Los ojos de Kline se cerraron muy ligeramente.

—La información podría estar escondida en cualquiera de estos despachos —añadió D'Agosta—. Tendremos que registrarlos todos.

—Podría estar en cualquier sitio —contestó Kline—. Podría estar en mi casa.

—Sí, es donde iremos al salir de aquí. —D'Agosta se sentó—. Pero tiene razón, podría estar en cualquier sitio. Por eso tengo que confiscar todos los CD, DVD, discos duros, PDA y cualquier dispositivo que pueda contener información. ¿Tiene BlackBerry?

—Sí.

—Pues ahora es una prueba. Entréguemelo, por favor.

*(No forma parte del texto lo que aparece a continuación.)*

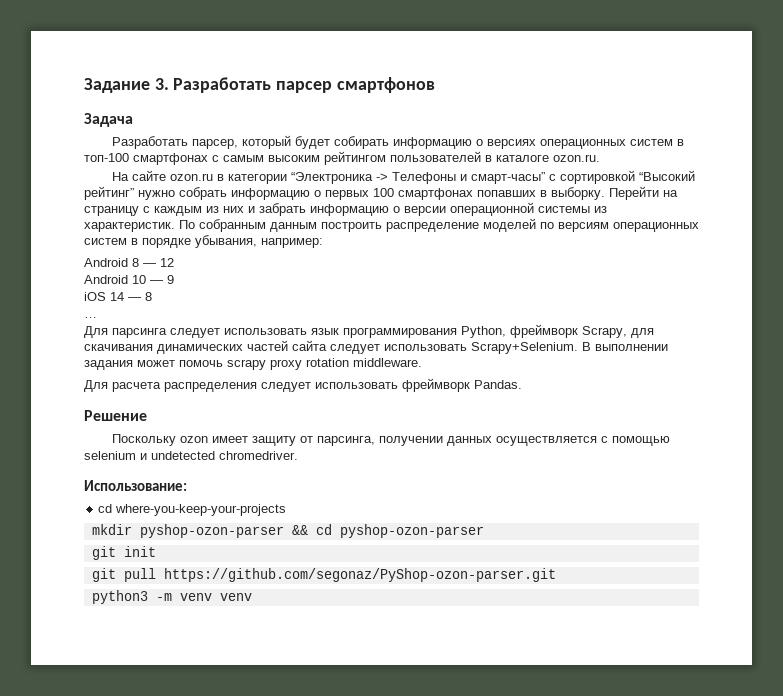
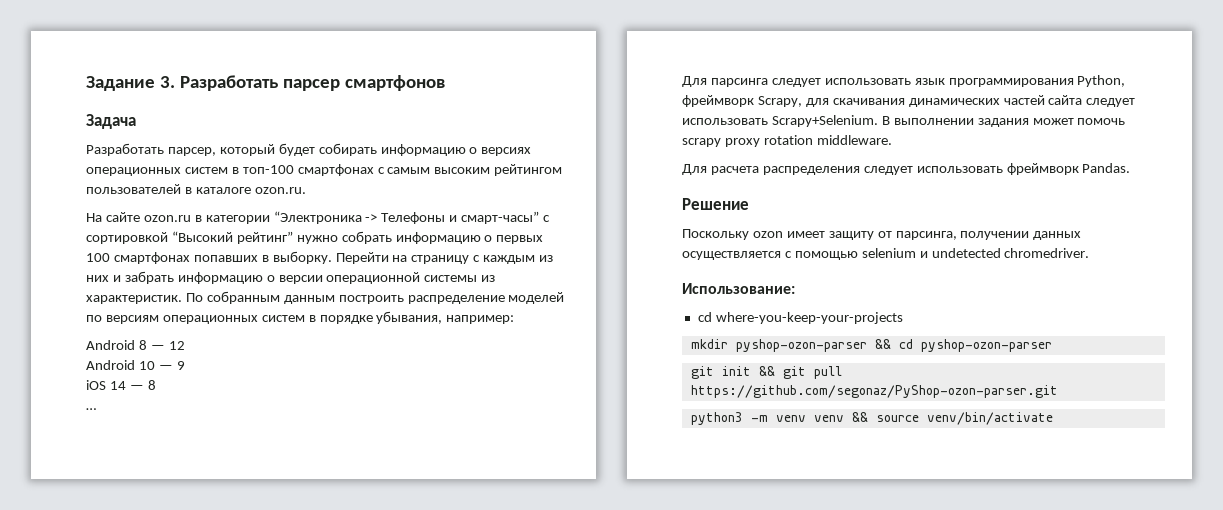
- git init
- git pull https://github.com/segonaz/PyShop-ozon-parser.git
+ git init && git pull https://github.com/segonaz/PyShop-ozon-parser.git
- python3 -m venv venv
+ python3 -m venv venv && source venv/bin/activate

Kline metió la mano en el bolsillo, sacó el aparato y lo dejó en la mesa.

D'Agosta miró a su alrededor. Uno de los sargentos estaba descolgando cuadros de las paredes de cerezo, para examinarlos cuidadosamente por detrás y dejarlos en el suelo. Otro sacaba libros de las estanterías, los cogía por el lomo, los sacudía e iba formando pilas cada vez más altas. El tercero levantaba las alfombras de lujo y las dejaba de cualquier manera en un rincón, después de buscar por debajo. Al verlo, D'Agosta pensó en lo cómodo que era que no hubiese leyes que exigieran limpiar y ordenar tras un registro.